ニート対策は親の決心から
就学・就職をせずに、職業訓練も受けていない15から34歳までの若者は、全国で推計64万人、福岡県内で約3万人といわれています。厚生労働省はその対策として若者自立塾創出事業を全国25か所のNPOや事業所が運営する施設に3ヶ月の期間で1人当たり約30万円弱を助成し、就職・進学を促しています。
その委託先で全寮制の施設、宗像市にある「知心学舎」のシンポジウムが30日行われました。永野芳宣さん(九電エグゼクティブアドバイザー)による人間は主に9つのタイプの気質が複合されて性格を形成しているという「人間の性格は変えられるのか」というユニークな基調講演。討論会では、維新の志の佐伯代表は自らの経験から何らかのきっかけでエネルギーの向け方がわかれば立ち直れることを、塾生保護者はこどもへの否定的から肯定的な言葉かけへの努力を、知心学舎の塩川顧問が寮内での生活の様子などをそれぞれ語りました。シンポ内では、塾生による中国古典の「大学」の素読も披露され、お腹の中から発せられる言葉の迫力に聴衆は驚いていました。

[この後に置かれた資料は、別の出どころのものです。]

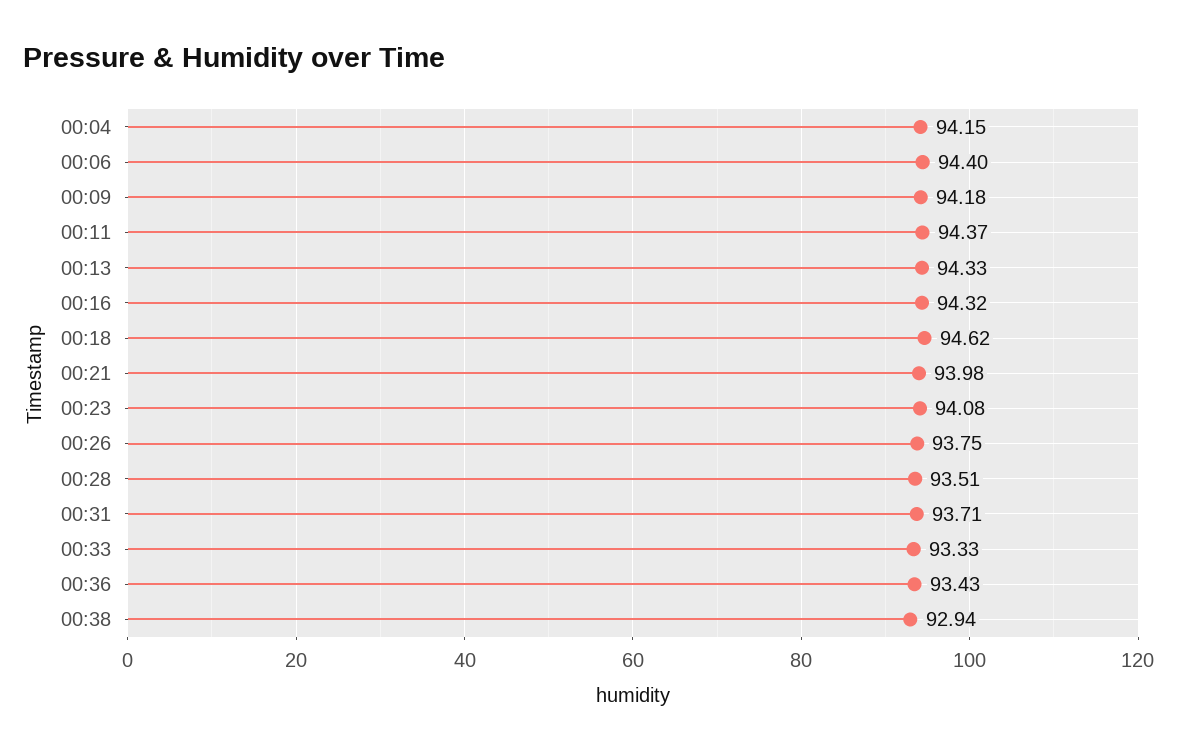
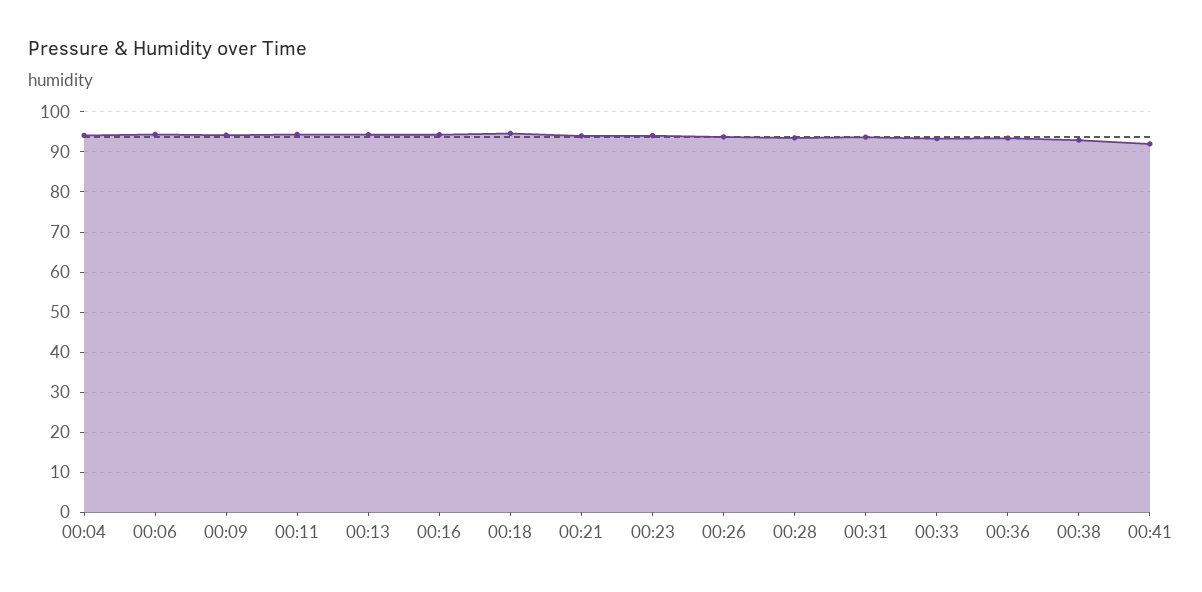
00:41: none -> 92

ところで、シンポの最後に、長い期間のひきこもりの子どもを知心学舎に入れたいと相談したら、まず子どもをつれて来てくださいと言われあきらめたという話が出ました。これに主宰の安松さんが「まず、親が真剣にわが子を外に連れ出す努力をしないといけない、親だけでだめなら、親戚の人も一緒になって。そのなんとかしようという気持ちがないと問題の解決は始まらないと答えました。知心学舎には、お金は出すから、自分のこどもを家から連れ出してあずかってほしいという親も少なくないと聞きます。また、寮生活を通して、子どもは親から自立して自分の生活を作り上げようとしても、一度家に帰るとすぐに戻ってしまうことがよくあるといいます。あずかっている間はなんとかなる、でも本当の勝負は家に戻したときに親がどんな接し方ができるか・・・に掛かっている、だから、親がまず問題を正面から受け止めないと解決できないと説明していました。